:: Problem to work on ::
Give back the records in full, with every line exactly as it was.

:: Material supplied ::
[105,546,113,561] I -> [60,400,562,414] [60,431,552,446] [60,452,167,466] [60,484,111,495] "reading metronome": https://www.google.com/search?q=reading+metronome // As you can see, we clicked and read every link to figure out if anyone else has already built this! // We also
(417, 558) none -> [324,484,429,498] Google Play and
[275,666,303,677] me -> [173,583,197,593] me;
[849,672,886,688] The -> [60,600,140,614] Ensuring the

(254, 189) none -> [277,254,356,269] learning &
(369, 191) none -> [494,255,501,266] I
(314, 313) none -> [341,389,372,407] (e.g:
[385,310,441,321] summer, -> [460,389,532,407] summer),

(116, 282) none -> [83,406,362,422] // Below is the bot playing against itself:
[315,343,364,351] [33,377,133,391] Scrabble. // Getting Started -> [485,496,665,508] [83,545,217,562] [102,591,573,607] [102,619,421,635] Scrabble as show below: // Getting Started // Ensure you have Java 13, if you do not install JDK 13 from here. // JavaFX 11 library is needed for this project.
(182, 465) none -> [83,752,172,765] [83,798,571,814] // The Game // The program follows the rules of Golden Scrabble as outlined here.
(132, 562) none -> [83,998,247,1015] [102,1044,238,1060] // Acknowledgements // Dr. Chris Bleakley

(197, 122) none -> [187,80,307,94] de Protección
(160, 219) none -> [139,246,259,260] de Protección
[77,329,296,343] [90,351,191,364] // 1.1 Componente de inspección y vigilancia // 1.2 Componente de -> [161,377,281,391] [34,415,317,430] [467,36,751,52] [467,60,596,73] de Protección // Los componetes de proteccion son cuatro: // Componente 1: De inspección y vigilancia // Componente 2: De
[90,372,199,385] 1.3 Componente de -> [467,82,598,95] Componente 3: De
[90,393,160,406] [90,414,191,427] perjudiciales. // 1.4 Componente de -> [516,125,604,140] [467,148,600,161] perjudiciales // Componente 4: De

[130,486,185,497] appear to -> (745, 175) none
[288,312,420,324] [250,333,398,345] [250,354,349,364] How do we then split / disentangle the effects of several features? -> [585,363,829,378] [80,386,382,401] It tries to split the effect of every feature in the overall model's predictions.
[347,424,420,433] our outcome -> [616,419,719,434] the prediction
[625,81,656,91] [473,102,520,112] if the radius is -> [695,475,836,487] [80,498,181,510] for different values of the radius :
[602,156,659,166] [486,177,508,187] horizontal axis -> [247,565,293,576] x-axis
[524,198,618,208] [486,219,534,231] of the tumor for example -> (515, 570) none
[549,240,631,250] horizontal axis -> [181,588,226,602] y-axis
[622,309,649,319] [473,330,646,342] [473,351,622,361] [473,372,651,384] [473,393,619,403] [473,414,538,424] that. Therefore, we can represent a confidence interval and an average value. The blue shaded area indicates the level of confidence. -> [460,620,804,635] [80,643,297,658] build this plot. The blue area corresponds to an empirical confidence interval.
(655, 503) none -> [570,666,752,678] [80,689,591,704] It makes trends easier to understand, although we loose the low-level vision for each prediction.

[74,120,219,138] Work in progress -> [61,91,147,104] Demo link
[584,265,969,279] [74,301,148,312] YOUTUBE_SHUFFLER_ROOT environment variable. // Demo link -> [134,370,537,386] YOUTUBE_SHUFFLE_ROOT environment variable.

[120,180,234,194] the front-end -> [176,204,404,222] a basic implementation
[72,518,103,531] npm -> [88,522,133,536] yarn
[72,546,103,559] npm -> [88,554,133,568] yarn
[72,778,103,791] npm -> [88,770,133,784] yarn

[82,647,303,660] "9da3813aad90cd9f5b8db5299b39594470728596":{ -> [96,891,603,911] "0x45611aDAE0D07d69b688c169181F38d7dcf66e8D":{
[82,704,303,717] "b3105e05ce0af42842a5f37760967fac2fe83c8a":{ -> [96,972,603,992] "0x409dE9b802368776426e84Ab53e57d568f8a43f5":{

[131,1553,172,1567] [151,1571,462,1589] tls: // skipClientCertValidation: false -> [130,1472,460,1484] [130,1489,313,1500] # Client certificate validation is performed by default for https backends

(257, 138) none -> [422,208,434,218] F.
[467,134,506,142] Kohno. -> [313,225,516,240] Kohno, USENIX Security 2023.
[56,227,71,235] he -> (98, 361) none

:: Result of this exercise ::
[105,546,113,561] I -> [60,400,562,414] [60,431,552,446] [60,452,167,466] [60,484,111,495] "reading metronome": https://www.google.com/search?q=reading+metronome // As you can see, we clicked and read every link to figure out if anyone else has already built this! // We also
(417, 558) none -> [324,484,429,498] Google Play and
[275,666,303,677] me -> [173,583,197,593] me;
[849,672,886,688] The -> [60,600,140,614] Ensuring the

(254, 189) none -> [277,254,356,269] learning &
(369, 191) none -> [494,255,501,266] I
(314, 313) none -> [341,389,372,407] (e.g:
[385,310,441,321] summer, -> [460,389,532,407] summer),

(116, 282) none -> [83,406,362,422] // Below is the bot playing against itself:
[315,343,364,351] [33,377,133,391] Scrabble. // Getting Started -> [485,496,665,508] [83,545,217,562] [102,591,573,607] [102,619,421,635] Scrabble as show below: // Getting Started // Ensure you have Java 13, if you do not install JDK 13 from here. // JavaFX 11 library is needed for this project.
(182, 465) none -> [83,752,172,765] [83,798,571,814] // The Game // The program follows the rules of Golden Scrabble as outlined here.
(132, 562) none -> [83,998,247,1015] [102,1044,238,1060] // Acknowledgements // Dr. Chris Bleakley

(197, 122) none -> [187,80,307,94] de Protección
(160, 219) none -> [139,246,259,260] de Protección
[77,329,296,343] [90,351,191,364] // 1.1 Componente de inspección y vigilancia // 1.2 Componente de -> [161,377,281,391] [34,415,317,430] [467,36,751,52] [467,60,596,73] de Protección // Los componetes de proteccion son cuatro: // Componente 1: De inspección y vigilancia // Componente 2: De
[90,372,199,385] 1.3 Componente de -> [467,82,598,95] Componente 3: De
[90,393,160,406] [90,414,191,427] perjudiciales. // 1.4 Componente de -> [516,125,604,140] [467,148,600,161] perjudiciales // Componente 4: De

[130,486,185,497] appear to -> (745, 175) none
[288,312,420,324] [250,333,398,345] [250,354,349,364] How do we then split / disentangle the effects of several features? -> [585,363,829,378] [80,386,382,401] It tries to split the effect of every feature in the overall model's predictions.
[347,424,420,433] our outcome -> [616,419,719,434] the prediction
[625,81,656,91] [473,102,520,112] if the radius is -> [695,475,836,487] [80,498,181,510] for different values of the radius :
[602,156,659,166] [486,177,508,187] horizontal axis -> [247,565,293,576] x-axis
[524,198,618,208] [486,219,534,231] of the tumor for example -> (515, 570) none
[549,240,631,250] horizontal axis -> [181,588,226,602] y-axis
[622,309,649,319] [473,330,646,342] [473,351,622,361] [473,372,651,384] [473,393,619,403] [473,414,538,424] that. Therefore, we can represent a confidence interval and an average value. The blue shaded area indicates the level of confidence. -> [460,620,804,635] [80,643,297,658] build this plot. The blue area corresponds to an empirical confidence interval.
(655, 503) none -> [570,666,752,678] [80,689,591,704] It makes trends easier to understand, although we loose the low-level vision for each prediction.

[74,120,219,138] Work in progress -> [61,91,147,104] Demo link
[584,265,969,279] [74,301,148,312] YOUTUBE_SHUFFLER_ROOT environment variable. // Demo link -> [134,370,537,386] YOUTUBE_SHUFFLE_ROOT environment variable.

[120,180,234,194] the front-end -> [176,204,404,222] a basic implementation
[72,518,103,531] npm -> [88,522,133,536] yarn
[72,546,103,559] npm -> [88,554,133,568] yarn
[72,778,103,791] npm -> [88,770,133,784] yarn

[82,647,303,660] "9da3813aad90cd9f5b8db5299b39594470728596":{ -> [96,891,603,911] "0x45611aDAE0D07d69b688c169181F38d7dcf66e8D":{
[82,704,303,717] "b3105e05ce0af42842a5f37760967fac2fe83c8a":{ -> [96,972,603,992] "0x409dE9b802368776426e84Ab53e57d568f8a43f5":{

[131,1553,172,1567] [151,1571,462,1589] tls: // skipClientCertValidation: false -> [130,1472,460,1484] [130,1489,313,1500] # Client certificate validation is performed by default for https backends

(257, 138) none -> [422,208,434,218] F.
[467,134,506,142] Kohno. -> [313,225,516,240] Kohno, USENIX Security 2023.
[56,227,71,235] he -> (98, 361) none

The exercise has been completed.